Excerpted from Common Sense on Mutual Funds by John C. Bogle, page 231

We begin with growth stocks (generally, those with above-average earnings growth, price-earnings ratios, and market-book ratios) and value stocks (lower in each case, and offering above-average yields). For this study, I've examined 60 years of growth funds (mutual funds with stated growth objectives and a record of above-average volatility) and value funds (seeking both growth and income, and demonstrating average to below-average volatility).
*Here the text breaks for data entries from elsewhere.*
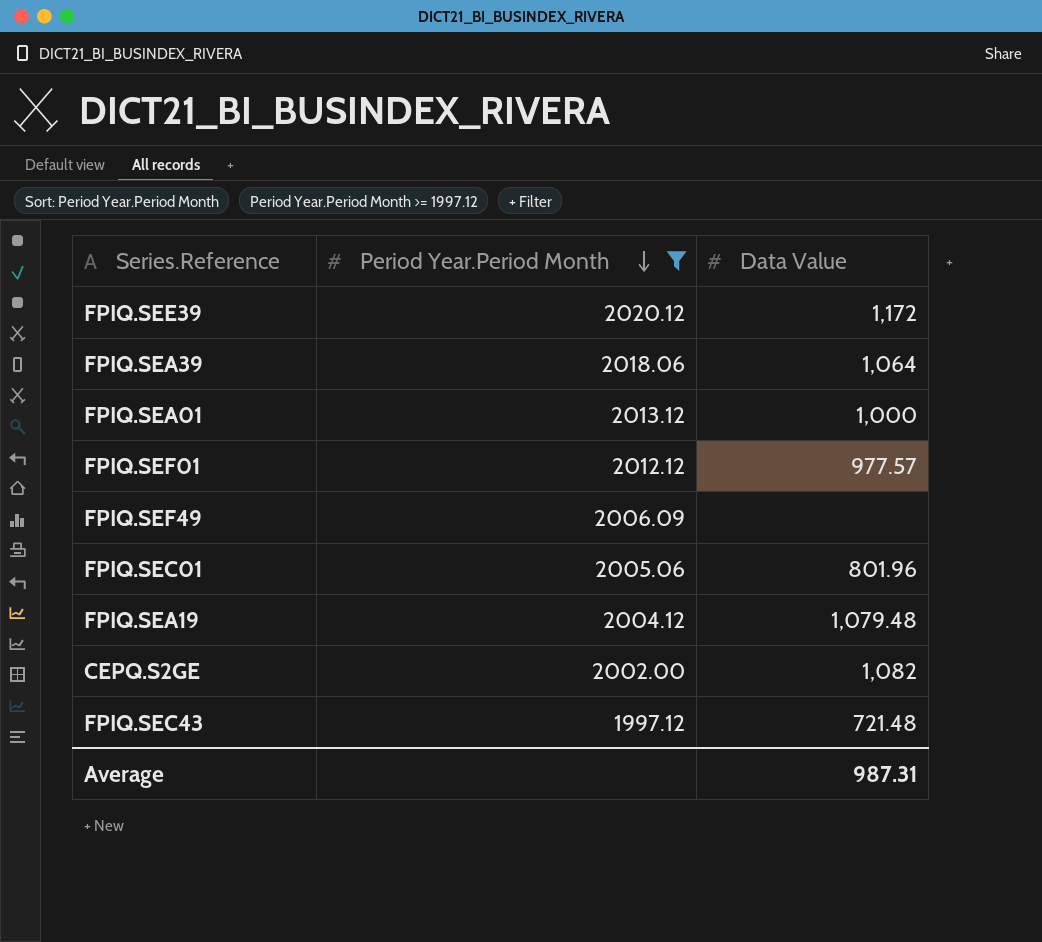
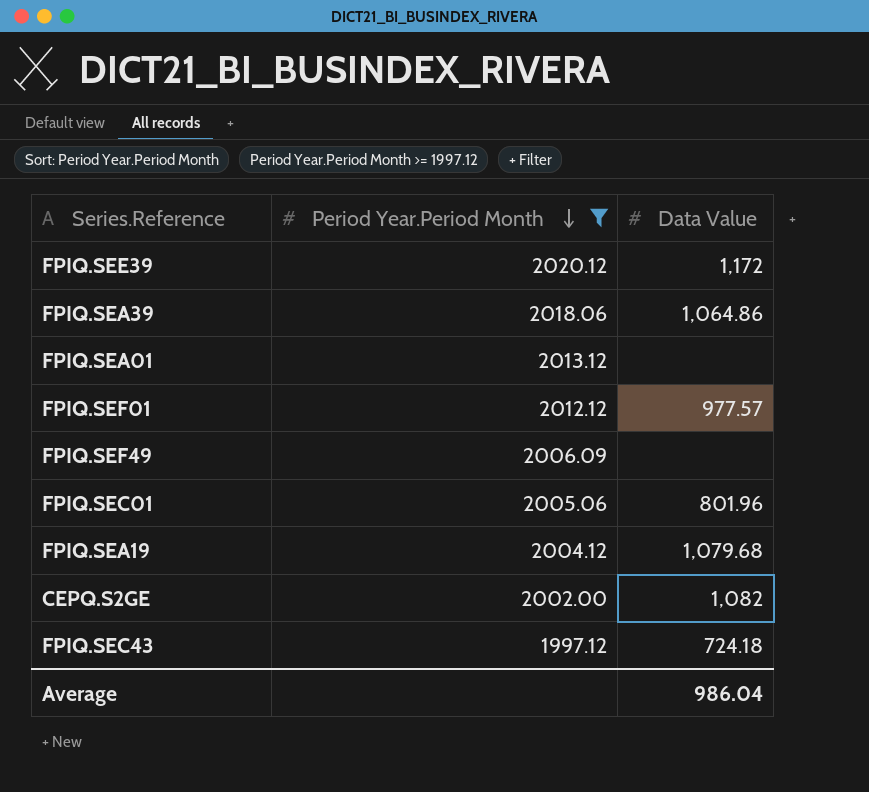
FPIQ.SEA39 | Data Value: 1,064 -> 1,064.86
FPIQ.SEA01 | Data Value: 1,000 -> none
FPIQ.SEA19 | Data Value: 1,079.48 -> 1,079.68
FPIQ.SEC43 | Data Value: 721.48 -> 724.18
Average | Data Value: 987.31 -> 986.04

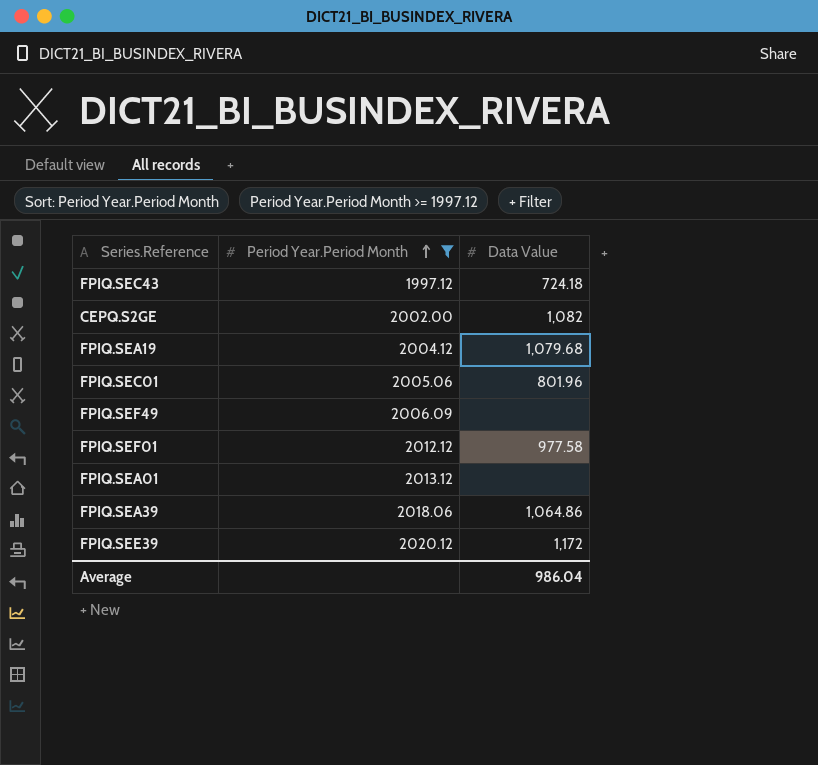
row order: Period Year.Period Month descending -> Period Year.Period Month ascending
FPIQ.SEF01 | Data Value: 977.57 -> 977.58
In recent years, the conventional wisdom has been to give the value philosophy accolades for superiority over the growth philosophy. Perhaps this belief predominates because so few observers have examined the full historical record. Nonetheless, over the long run, as shown in Figure 10.3, RTM (reversion to the mean) proves powerful and profound. In the early years, growth funds controlled the game and were clearly the winners from 1937 through 1968. At the end of that long era, an investment in value stocks was worth just 62 percent of an equivalent initial investment in growth stocks. Value stocks then enjoyed a huge resurgence through 1976, redressing almost precisely the entire earlier deficit. (This recent history - covering only 8 of the entire 60 years - has created the value stock mystique.) Then, growth stocks outperformed through 1980, and value stocks have pretty much dominated through 1997. (As it was to happen - RTM at work again? - growth stocks returned with a fury to preeminence in 1998.)

figure10.3.jpg

When all of these cyclical fluctuations for the full six decades were linked, the terminal investment in value stocks was equal to about nine-tenths of the investment in growth stocks. For the full 60-year period, the compound total returns were: growth, 11.7 percent; value, 11.5 percent - a tiny difference. I'd call that match a standoff - and another tribute to RTM.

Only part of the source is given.